Skema Tarif Angkutan Rp5.000 Diminta Diperjelas

   •    Jumat, 21 Apr 2017 13:56 WIB
transportasipilgub dki 2017
Skema Tarif Angkutan Rp5.000 Diminta Diperjelas
Ilustrasi. (ANTARA/Angga Budhiyanto)

Metrotvnews.com, Jakarta: Pengamat Tata Kota Yayat Supriyatna menyebut transportasi, mahalnya sewa rumah, dan tinginya harga sembako adalah tiga komponen penyebab kemiskinan di DKI Jakarta.

Dia mengatakan untuk transportasi saja bisa menggerus sekitar 30-40 persen penghasilan per bulan. Belum ditambah dengan kebutuhan harian dan biaya sewa rumah. 
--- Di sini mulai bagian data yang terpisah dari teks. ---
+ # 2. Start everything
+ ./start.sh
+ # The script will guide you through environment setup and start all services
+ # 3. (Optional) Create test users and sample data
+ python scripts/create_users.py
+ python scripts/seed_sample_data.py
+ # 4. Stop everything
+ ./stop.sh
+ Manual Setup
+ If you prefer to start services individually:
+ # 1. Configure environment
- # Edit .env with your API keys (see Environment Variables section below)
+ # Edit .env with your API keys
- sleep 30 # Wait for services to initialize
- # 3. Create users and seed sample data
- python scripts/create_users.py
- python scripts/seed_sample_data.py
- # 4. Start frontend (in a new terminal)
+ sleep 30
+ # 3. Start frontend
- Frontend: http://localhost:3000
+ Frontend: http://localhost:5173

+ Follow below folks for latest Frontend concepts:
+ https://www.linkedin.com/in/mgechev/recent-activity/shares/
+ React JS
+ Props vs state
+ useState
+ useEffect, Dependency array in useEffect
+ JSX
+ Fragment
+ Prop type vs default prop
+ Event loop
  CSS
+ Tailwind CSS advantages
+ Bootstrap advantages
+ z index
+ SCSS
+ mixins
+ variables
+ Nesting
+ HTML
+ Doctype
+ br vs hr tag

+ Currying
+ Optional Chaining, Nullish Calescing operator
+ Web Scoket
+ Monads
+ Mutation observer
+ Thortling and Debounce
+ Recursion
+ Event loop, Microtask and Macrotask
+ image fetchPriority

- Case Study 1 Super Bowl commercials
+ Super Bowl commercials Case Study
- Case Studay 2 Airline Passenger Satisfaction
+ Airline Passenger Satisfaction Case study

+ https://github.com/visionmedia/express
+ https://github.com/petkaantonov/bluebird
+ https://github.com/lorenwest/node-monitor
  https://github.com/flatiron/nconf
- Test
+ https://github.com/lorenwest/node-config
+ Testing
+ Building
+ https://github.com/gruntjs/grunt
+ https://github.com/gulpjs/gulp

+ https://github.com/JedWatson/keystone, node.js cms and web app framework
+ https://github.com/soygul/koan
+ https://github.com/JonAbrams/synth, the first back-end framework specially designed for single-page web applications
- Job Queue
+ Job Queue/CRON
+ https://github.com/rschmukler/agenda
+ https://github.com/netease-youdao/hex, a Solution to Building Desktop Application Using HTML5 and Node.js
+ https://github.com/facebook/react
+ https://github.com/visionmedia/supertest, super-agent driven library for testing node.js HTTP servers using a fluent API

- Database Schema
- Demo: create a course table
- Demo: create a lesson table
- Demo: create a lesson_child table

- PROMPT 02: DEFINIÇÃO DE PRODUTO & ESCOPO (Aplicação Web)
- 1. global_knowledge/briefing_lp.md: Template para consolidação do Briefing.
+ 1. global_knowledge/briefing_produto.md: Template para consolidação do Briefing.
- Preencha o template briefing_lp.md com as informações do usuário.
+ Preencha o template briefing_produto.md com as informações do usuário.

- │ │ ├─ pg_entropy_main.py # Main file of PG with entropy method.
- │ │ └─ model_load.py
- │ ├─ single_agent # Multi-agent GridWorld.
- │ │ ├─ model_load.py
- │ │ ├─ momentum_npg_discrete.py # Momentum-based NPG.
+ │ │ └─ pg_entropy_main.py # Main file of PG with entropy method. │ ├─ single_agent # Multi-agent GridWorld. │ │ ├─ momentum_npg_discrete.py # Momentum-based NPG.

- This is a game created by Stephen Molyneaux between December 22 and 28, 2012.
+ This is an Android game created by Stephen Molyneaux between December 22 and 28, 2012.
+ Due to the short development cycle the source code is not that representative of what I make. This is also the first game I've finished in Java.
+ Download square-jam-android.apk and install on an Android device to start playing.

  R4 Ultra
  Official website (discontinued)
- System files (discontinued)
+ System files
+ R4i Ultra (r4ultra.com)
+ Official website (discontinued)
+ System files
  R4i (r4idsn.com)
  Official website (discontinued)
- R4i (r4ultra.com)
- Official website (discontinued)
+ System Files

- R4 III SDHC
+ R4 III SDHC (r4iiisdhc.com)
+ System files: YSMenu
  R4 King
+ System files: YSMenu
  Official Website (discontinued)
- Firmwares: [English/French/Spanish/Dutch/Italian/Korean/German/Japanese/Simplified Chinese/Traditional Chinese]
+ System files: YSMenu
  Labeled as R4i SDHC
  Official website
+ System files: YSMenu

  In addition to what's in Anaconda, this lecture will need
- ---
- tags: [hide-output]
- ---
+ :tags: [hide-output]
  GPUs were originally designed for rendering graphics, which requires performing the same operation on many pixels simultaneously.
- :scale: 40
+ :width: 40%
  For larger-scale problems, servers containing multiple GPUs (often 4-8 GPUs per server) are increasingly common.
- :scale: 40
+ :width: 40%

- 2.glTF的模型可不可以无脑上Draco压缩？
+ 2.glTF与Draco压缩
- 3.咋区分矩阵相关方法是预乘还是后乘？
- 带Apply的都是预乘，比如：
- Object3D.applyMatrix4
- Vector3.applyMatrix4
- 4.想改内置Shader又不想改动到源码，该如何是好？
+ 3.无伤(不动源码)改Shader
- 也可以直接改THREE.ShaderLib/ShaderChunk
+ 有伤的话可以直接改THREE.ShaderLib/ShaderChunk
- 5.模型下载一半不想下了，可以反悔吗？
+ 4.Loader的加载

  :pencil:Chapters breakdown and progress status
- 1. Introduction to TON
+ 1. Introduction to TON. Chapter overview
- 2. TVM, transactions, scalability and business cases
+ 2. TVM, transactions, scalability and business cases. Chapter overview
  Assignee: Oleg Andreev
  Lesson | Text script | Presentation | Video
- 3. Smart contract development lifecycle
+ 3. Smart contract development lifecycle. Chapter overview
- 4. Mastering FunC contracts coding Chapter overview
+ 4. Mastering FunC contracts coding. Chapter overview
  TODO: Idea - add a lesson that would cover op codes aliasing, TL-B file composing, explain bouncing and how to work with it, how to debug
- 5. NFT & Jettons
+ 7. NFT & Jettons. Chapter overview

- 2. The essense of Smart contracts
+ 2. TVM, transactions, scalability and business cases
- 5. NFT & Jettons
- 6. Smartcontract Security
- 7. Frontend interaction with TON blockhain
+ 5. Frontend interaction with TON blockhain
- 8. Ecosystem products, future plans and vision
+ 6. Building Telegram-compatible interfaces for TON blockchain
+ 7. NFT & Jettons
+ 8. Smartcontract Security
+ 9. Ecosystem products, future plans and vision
Gubernur dan Wakil Gubernur DKI Jakarta terpilih pun kemudian menawarkan konsep tarif Rp5.000 untuk seluruh moda angkutan umum. Hal ini diharapkan dapat menekan biaya perjalanan bagi seluruh warga DKI Jakarta.

"Yang menjadi perhatian, konsep Rp5.000 ini bagaimana pola integrasinya? Karena pola Rp5.000 itu bussiness to bussiness. Pemerintah hanya menyelenggarakan dalam konteks pemberian subsidinya," kata Yayat, dalam Metro News, Jumat 21 April 2017.

Menurut Yayat, skema tarif Rp5.000 untuk semua angkutan umum harus jelas, sebab operasionalisasi antarmoda berbeda. Misalnya berapa rupiah per kilometernya, kemudian bagaimana skema pembiayaan serta bantuan kerja sama juga harus menjadi catatan penting.

Yayat mengatakan sudah saatnya Jakarta memikirkan moda transportasi yang cepat, murah, dan aman. Sebab selama ini pilihan transportasi di Jakarta hanya dua, murah dan cepat, sementara dari aspek keamanan dan kenyamanan seringkali diabaikan.

"Makanya yang harus kita dorong adalah pengembangan transit oriented development yang belum masuk dalam rencana tata ruang. Karena ini harus diintegrasikan dengan pengembangabn dari rencana induk transportasi jabodetabek," katanya. 

Selain itu, menurut Yayat, pemerintah DKI terpilih juga harus mempertimbangkan pola kerjasama transportasi dengan daerah sekitarnya. Sebab, ada 47 juta perjalanan di sekitar Jakarta setiap hari, sebagian besarnya dari luar. 

"Jadi kalau sekarang ini dengan skema Rp5 ribu untuk seluruh wilayah dan seluruh moda harus diperjelas kembali betul tidak angka Rp5 ribu itu cara untuk menekan biaya perjalanan," jelas Yayat.